- _Exercise_
Repeat, word for word, each of the records shown below, without their pictures.

===== Data in this exercise

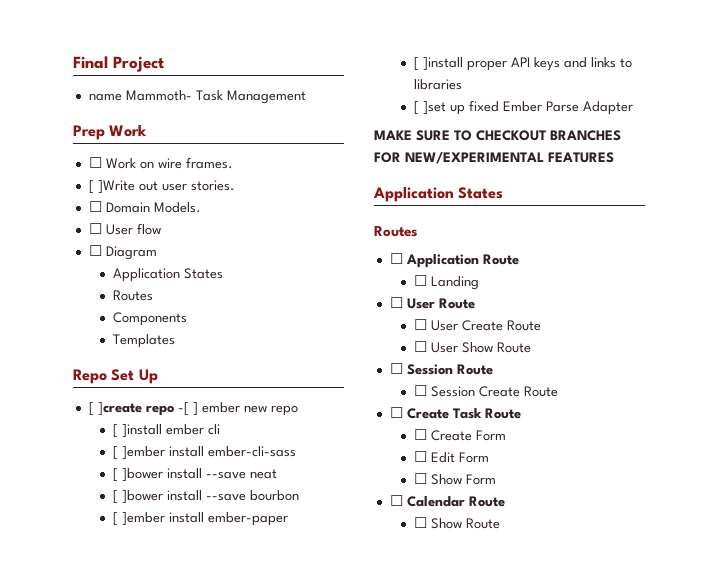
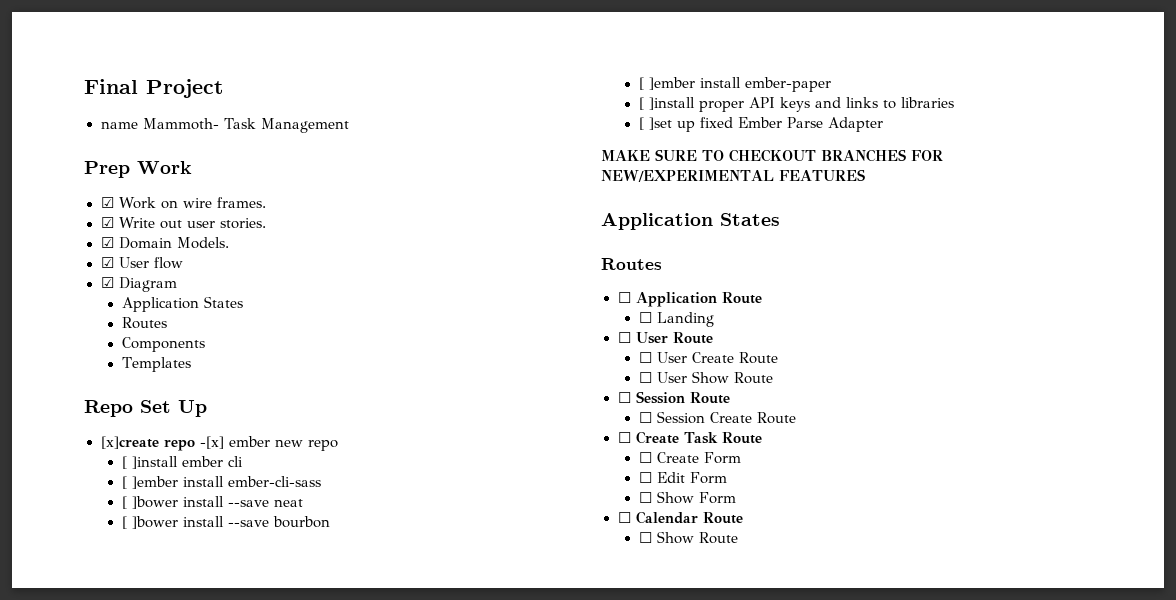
- ☐ Work on wire frames.
+ ☑ Work on wire frames.
- [ ]Write out user stories.
+ ☑ Write out user stories.
- ☐ Domain Models.
+ ☑ Domain Models.
- ☐ User flow
+ ☑ User flow
- ☐ Diagram
+ ☑ Diagram
- [ ]create repo -[ ] ember new repo
+ [x]create repo -[x] ember new repo

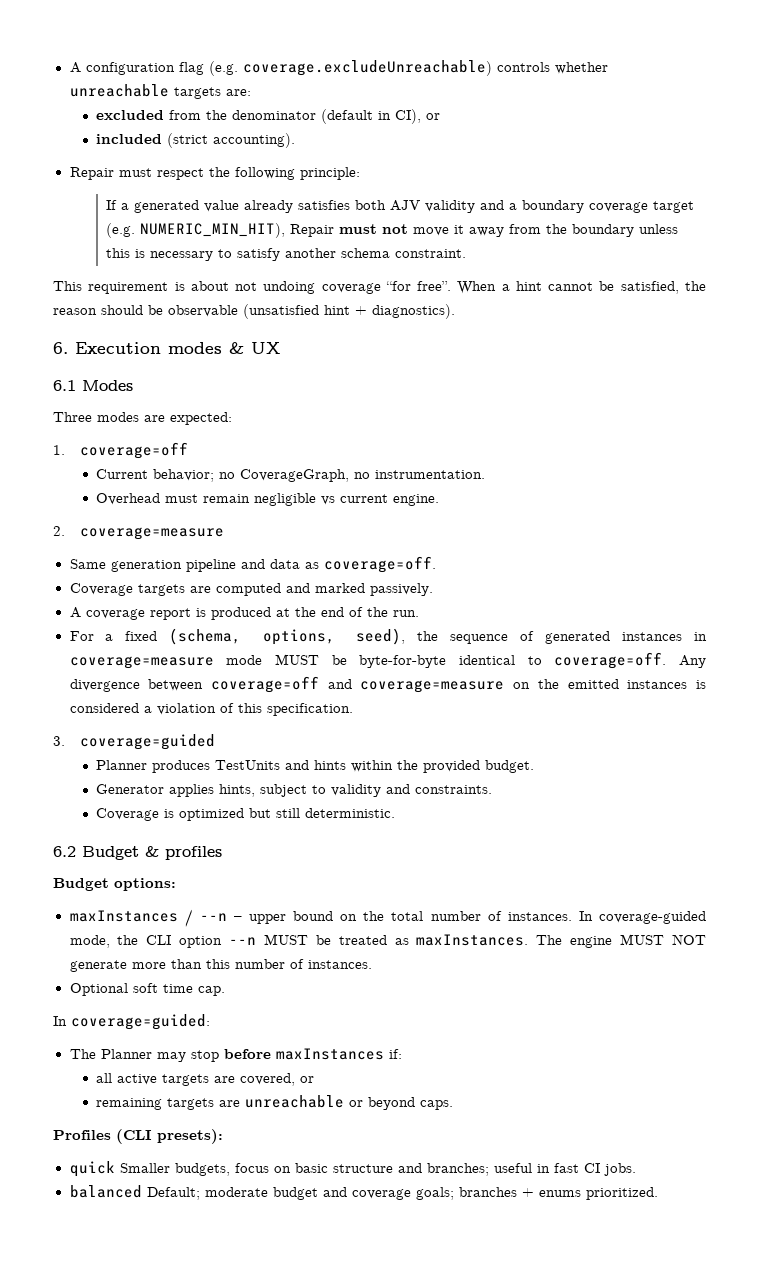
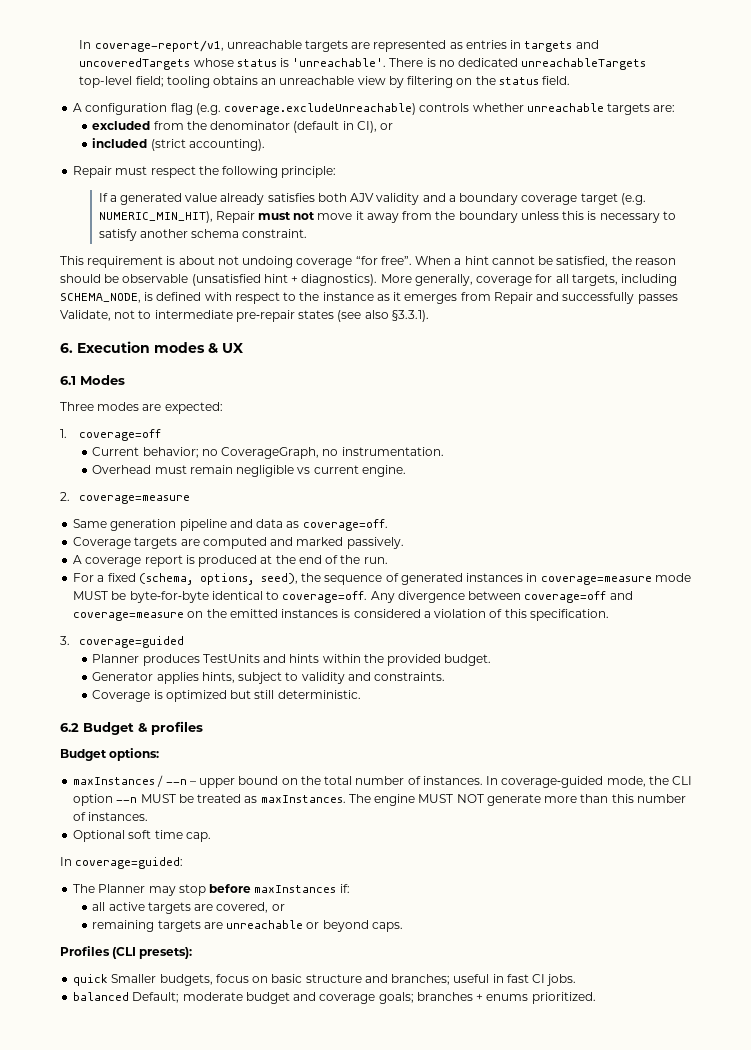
+ In coverage-report/v1, unreachable targets are represented as entries in targets and uncoveredTargets whose status is 'unreachable'. There is no dedicated unreachableTargets top-level field; tooling obtains an unreachable view by filtering on the status field.
+ More generally, coverage for all targets, including SCHEMA_NODE, is defined with respect to the instance as it emerges from Repair and successfully passes Validate, not to intermediate pre‑repair states (see also §3.3.1).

==========

- _Finished exercise_
- ☐ Work on wire frames.
+ ☑ Work on wire frames.
- [ ]Write out user stories.
+ ☑ Write out user stories.
- ☐ Domain Models.
+ ☑ Domain Models.
- ☐ User flow
+ ☑ User flow
- ☐ Diagram
+ ☑ Diagram
- [ ]create repo -[ ] ember new repo
+ [x]create repo -[x] ember new repo

+ In coverage-report/v1, unreachable targets are represented as entries in targets and uncoveredTargets whose status is 'unreachable'. There is no dedicated unreachableTargets top-level field; tooling obtains an unreachable view by filtering on the status field.
+ More generally, coverage for all targets, including SCHEMA_NODE, is defined with respect to the instance as it emerges from Repair and successfully passes Validate, not to intermediate pre‑repair states (see also §3.3.1).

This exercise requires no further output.